Si les chaînes d’approvisionnement internationales se sont rapidement remises des perturbations provoquées par la pandémie de COVID-19, elles sont aujourd’hui confrontées à des défis et à des risques qui sont nouveaux. Ces risques peuvent être regroupés en quatre grandes catégories : les changements climatiques et les catastrophes naturelles, les risques humains et organisationnels, les préoccupations environnementales, sociales et de gouvernance (ESG) et l’évolution du paysage géopolitique. Bien que ces nouveaux risques soient considérables et, dans certains cas, augmentent (comme dans le cas des changements climatiques), les entreprises peuvent s’y préparer et tenter de les atténuer de nombreuses façons. La constitution de stocks, la diversification des fournisseurs ainsi que l’innovation dans les processus de production constituent quelques-unes des stratégies adoptées par les entreprises pour atténuer les risques liés à la chaîne d’approvisionnement et ainsi renforcer la résilience des chaînes d’approvisionnement internationales.

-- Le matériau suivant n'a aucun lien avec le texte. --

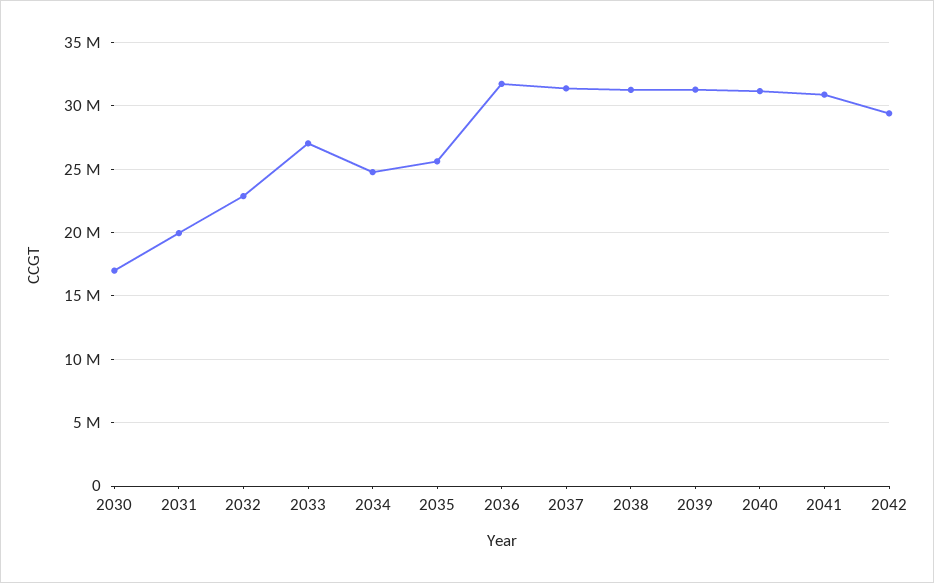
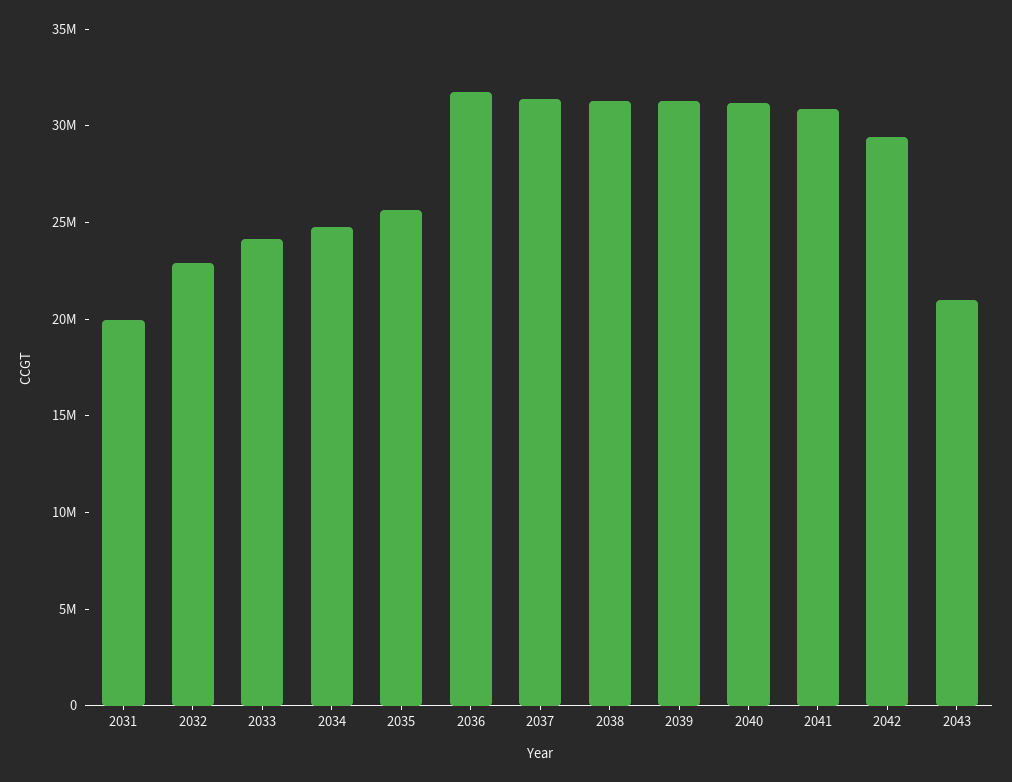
2030: 17000000 -> none
2033: 27000000 -> 24000000
2043: none -> 21000000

Les entreprises peuvent également choisir de reconfigurer certaines parties de leurs chaînes d’approvisionnement en relocalisant des activités de production dans l’économie nationale, ou encore le rapatriement. Si le rapatriement représente une réponse possible aux risques actuels auxquels sont confrontées les chaînes d’approvisionnement internationales, il s’agit d’une aventure coûteuse pour les entreprises, car cela implique à renoncer à de nombreux avantages découlant des chaînes d’approvisionnement internationales. Sur la base des données disponibles au moment de la rédaction du présent document, rien n’indique que les entreprises canadiennes pratiquent le rapatriement à grande échelle. Plutôt que de rapatrier des activités, les entreprises peuvent choisir de les délocaliser dans un autre pays, ce qui leur permet ainsi de remédier aux vulnérabilités de la chaîne d’approvisionnement tout en continuant à profiter des avantages comparatifs d’autres pays. Certains éléments indiquent que les entreprises pourraient délocaliser certaines sources d’intrants vers d’autres pays, bien que les données soient encore limitées. En fin de compte, une entreprise qui choisit de délocaliser ne le fera pas, de manière réaliste, à court terme. Qu’il s’agisse de changer de fournisseurs ou de délocaliser des filiales, la restructuration des chaînes d’approvisionnement intégrées à l’échelle mondiale constitue un processus graduel et les changements dans les stratégies des entreprises prennent généralement du temps à se matérialiser.

On ne sait pas encore comment les chaînes d’approvisionnement internationales évolueront à l’avenir, car les entreprises modifient leurs stratégies en fonction des risques, des défis ainsi que de l’évolution des priorités. Ce que nous savons, c’est que les chaînes d’approvisionnement internationales existent depuis fort longtemps et qu’elles continueront probablement à exister pendant bien des années. Nous savons également que l’utilisation de ce système de production représente de nombreux avantages. Les entreprises continueront à se restructurer et à modifier leur processus de production pour être à la fois concurrentielles et se développer. Les chaînes d’approvisionnement internationales deviendront probablement plus complexes et davantage sophistiquées à mesure que les entreprises continueront d’innover et d’adopter de nouvelles technologies, comme la numérisation et l’intelligence artificielle. Pour rester concurrentielles, les entreprises canadiennes doivent apprendre à s’adapter, à établir des chaînes d’approvisionnement résilientes et à mettre en place des stratégies en cas de perturbations. Le rôle des chaînes d’approvisionnement internationales dans l’économie canadienne ne fera vraisemblablement que s’accroître à l’avenir, et les entreprises canadiennes continueront à s’approvisionner en intrants nécessaires à l’étranger et, à leur tour, à exporter leurs biens et services dans le monde entier.